Володя недовольно пнул дымящуюся головешку и, не переставая писать, сказал:
— Шуруй-ка завтрак, мы сегодня рано уйдем.
— С ночевкой, Володя?
— Нет, вернемся. Сегодня же Степан придет.
— Степан про нас думать забыл: кто от жены торопится?
— Не беспокойся: тоскует по твоим кашам.
Володя снова углубился в карту, отмахиваясь от комаров папироской. Ну, раз Володя сказал — скорее, надо скорее, а то рассердится. Она набросала в костер смоляков, растолкла гречневые брикеты, поджарила для заправки дикого луку.
В ведрах скоро засипело, зашумело, а Володя все колдовал над картой.
— Продукты нам в дорогу собрала?
— Собрала. Что было, все положила: сухари, сгущенку, рыбы копченой.
— Ладно.
И опять уткнулся, дымя своей едучей самокруткой. Лена работала с Володей уже второй сезон. У него была девушка, невеста, очень хорошенькая. Она была еще школьница, они переписывались и в письмах обращались друг к другу на «вы». А прошлым летом она заболела и умерла, и Володя все не может ее забыть. Лена жалела Володю и никогда на него не сердилась.
— День будет хороший, туман на землю ложится. А я сегодня во сне дом видела. Потеха. Степан когда придет?
— Не знаю. Вечером, наверное.
Солнышко поднялось, поверх тумана протянулись тени. Туман порозовел, заворочался, на болоте островками начали выныривать верхушки березок.
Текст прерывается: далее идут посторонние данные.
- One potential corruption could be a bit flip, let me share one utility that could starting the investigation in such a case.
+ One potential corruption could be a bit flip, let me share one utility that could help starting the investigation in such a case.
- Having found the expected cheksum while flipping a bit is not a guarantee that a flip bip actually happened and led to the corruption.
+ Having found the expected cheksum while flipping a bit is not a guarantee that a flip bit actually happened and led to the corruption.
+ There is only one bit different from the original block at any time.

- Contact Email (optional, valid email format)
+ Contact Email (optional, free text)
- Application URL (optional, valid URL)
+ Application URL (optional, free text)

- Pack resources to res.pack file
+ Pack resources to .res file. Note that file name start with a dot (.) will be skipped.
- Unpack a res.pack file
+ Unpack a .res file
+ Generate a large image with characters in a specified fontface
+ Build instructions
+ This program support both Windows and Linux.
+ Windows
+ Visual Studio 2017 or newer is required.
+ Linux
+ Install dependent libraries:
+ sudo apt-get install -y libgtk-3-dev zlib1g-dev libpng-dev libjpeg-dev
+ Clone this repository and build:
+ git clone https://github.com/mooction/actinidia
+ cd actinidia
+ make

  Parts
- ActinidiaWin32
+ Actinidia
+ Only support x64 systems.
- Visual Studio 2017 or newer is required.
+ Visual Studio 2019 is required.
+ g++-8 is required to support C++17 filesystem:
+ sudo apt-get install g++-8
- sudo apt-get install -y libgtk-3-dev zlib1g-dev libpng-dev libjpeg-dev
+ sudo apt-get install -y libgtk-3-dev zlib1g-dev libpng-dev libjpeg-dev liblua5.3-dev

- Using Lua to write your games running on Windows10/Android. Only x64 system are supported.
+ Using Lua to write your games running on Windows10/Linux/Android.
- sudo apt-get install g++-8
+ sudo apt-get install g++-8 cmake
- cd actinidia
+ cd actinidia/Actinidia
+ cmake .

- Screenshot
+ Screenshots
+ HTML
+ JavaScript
— Если караван не придет, на ужин уху сварю. Видела во сне — на электричку спешила. Уже забыла, какие электрички через Рузу проходят, какие останавливаются, а то помнила. Чем это, Володя, по утрам пахнет, просто голова кружится? Клюква, что ли, на болоте цветет?
— Не знаю. Ты мне мешаешь, Ленок.
— Наверное, клюква, а может, облепиха. Тут зацветет все дружно, как-то сразу. Замечал, Володя? Ладно, ладно, молчу.
Туман расходился, блеснуло озеро, вода засверкала, черная, парящая. Как черный пароход, выплыл тот берег, обрывистый, каменный, и мимо него над водой понесло космы тумана.
— Карахоль-озеро проглянуло, — сказала Лена. — Купаться сегодня буду. Ты, Володя, купаться любишь?
Лена молчать не любила, но стеснялась, что у нее не хватало ума говорить интересно, как говорят в кино или в книгах красивые, умные женщины. Она могла думать только о самых простых вещах, в которых не было ничего завлекательного. Когда все уходили, она начинала говорить сама с собой, или с озером, или со старой лиственницей, что стояла у костра, а то скучно.